Plus de 70 pour cent de la population mauritanienne a moins de 35 ans, et les jeunes sont de plus en plus attirés par la perspective d'un avenir meilleur en Europe ou aux États-Unis.

A quelques jours du scrutin, les affiches arborant le visage de Ghazouani et le slogan « le choix sûr » abondent à travers le pays.

Les tentes de ses partisans chantant, dansant et bavardant dominent le centre de la capitale Nouakchott.

« Je soutiens le président pour un second mandat », a déclaré Yacob Abeid Allah, 34 ans.

« Nous avons la paix. Les gens sont en paix. Il dispose d'un vaste programme d'aide sociale. « C'est mon candidat », a-t-il ajouté.

« Renaissance radicale »

Mais les critiques à l'encontre du président se sont abattues sur l'une des rares tentes regroupant des partisans de Hamadi Ould Sid' El Moctar, le candidat du principal parti d'opposition islamiste Tawassoul.

« Ce pays est à bout de souffle. Les systèmes d'éducation et de santé, la corruption, la confiscation du pouvoir par un petit groupe d'hommes… », a déclaré le militant Ahmed Zeine.

« Tout est au point mort. « Nous avons besoin d'un changement radical pour la renaissance de ce pays », a-t-il ajouté.

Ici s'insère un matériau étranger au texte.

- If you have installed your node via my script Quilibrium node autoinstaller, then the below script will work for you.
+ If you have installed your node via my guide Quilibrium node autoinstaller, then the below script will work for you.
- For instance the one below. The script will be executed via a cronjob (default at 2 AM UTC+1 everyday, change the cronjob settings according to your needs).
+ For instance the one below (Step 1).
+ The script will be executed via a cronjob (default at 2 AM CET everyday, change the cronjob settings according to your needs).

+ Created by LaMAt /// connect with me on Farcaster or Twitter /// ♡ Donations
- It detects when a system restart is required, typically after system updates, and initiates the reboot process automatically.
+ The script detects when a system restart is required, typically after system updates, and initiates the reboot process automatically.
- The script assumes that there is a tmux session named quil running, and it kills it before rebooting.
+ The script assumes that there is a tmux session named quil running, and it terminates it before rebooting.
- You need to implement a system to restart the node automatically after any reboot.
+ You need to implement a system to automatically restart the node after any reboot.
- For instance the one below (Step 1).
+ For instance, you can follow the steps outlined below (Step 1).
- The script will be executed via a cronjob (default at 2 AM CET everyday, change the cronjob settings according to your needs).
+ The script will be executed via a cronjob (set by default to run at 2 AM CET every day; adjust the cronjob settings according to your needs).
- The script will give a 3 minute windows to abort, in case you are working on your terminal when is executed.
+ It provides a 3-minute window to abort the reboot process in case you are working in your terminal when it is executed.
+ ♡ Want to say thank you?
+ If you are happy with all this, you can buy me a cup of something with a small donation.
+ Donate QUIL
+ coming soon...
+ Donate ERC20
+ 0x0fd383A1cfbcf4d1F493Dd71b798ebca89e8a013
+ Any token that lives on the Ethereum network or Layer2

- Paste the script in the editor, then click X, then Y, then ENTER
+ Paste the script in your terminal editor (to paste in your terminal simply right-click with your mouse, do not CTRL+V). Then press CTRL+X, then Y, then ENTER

Dans un marché populaire de Nouakchott, Idoumou M'Bareck, vendeur de chaussures de 37 ans, partageait la même envie de changement, mais a déclaré qu'il voterait pour le militant des droits de l'homme Biram Ould Dah Ould Abeid, finaliste des deux dernières élections présidentielles. .

Le jeune vendeur de chaussures avait cependant peu confiance dans la démocratie mauritanienne.

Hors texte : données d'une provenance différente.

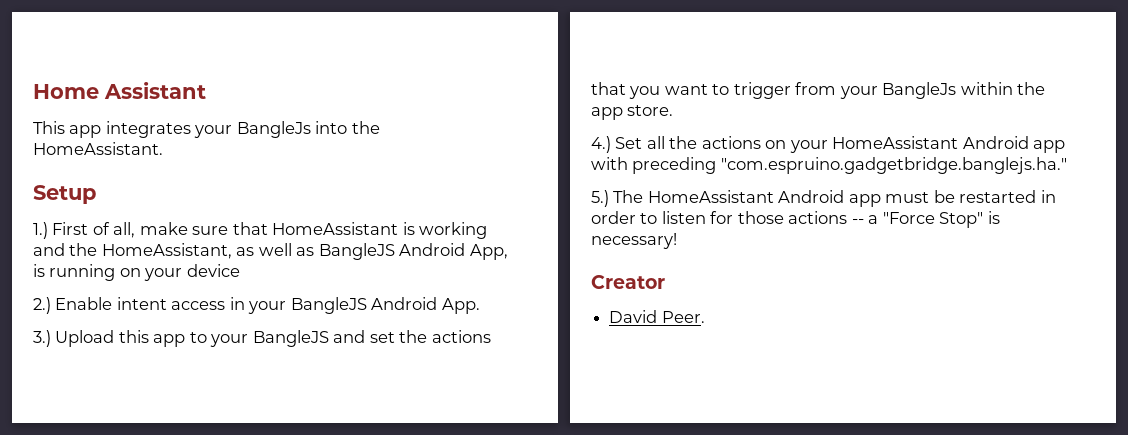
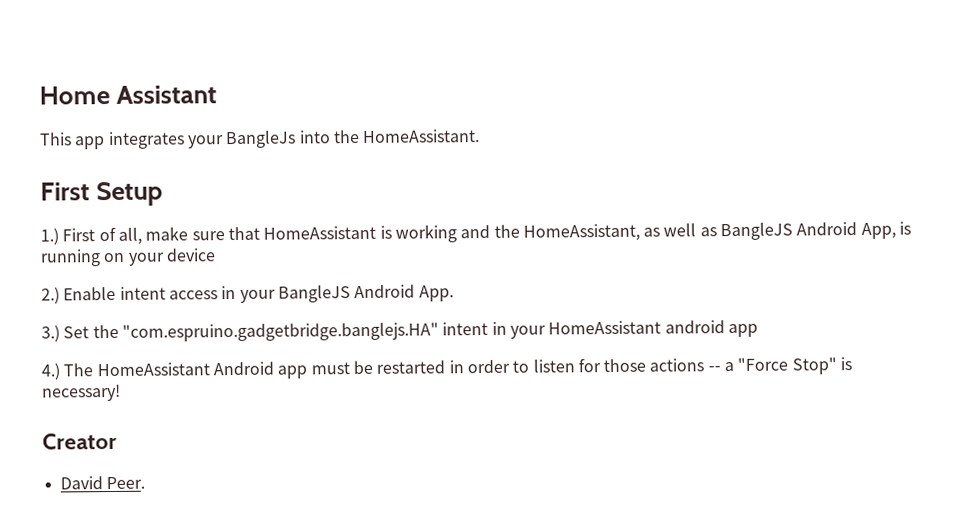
- Setup
+ First Setup
- 3.) Upload this app to your BangleJS and set the actions that you want to trigger from your BangleJs within the app store.
- 4.) Set all the actions on your HomeAssistant Android app with preceding "com.espruino.gadgetbridge.banglejs.ha."
- 5.) The HomeAssistant Android app must be restarted in order to listen for those actions -- a "Force Stop" is necessary!
+ 3.) Set the "com.espruino.gadgetbridge.banglejs.HA" intent in your HomeAssistant android app
+ 4.) The HomeAssistant Android app must be restarted in order to listen for those actions -- a "Force Stop" is necessary!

« Ce sont toujours les militaires qui dictent notre avenir. Tout est fait pour que le candidat du régime gagne », a-t-il déclaré.

Ghazouani est un ancien chef de l'armée et ministre de la Défense.

Les observateurs considèrent qu'une victoire du président sortant au premier tour est possible, compte tenu des divisions de l'opposition et des ressources du camp Ghazouani.

L’opposition a dénoncé une « élection unilatérale » et accusé la Commission électorale nationale indépendante (CENI) de « ne rien faire pour en assurer le bon déroulement ».

Après avoir fortement contesté les élections législatives il y a un an, l'opposition avait réclamé la vérification biométrique des noms des électeurs lors du scrutin de samedi.

Mais la CENI a jugé la demande « très coûteuse financièrement » et « impossible » à satisfaire dans les délais.

L'Union africaine a envoyé une équipe de 27 observateurs à court terme, tandis que l'Union européenne n'a envoyé aucune mission mais trois experts électoraux.

Le gouvernement mauritanien a mis en place un organisme national d'observation des élections, que l'opposition a dénoncé comme un outil de manipulation du scrutin.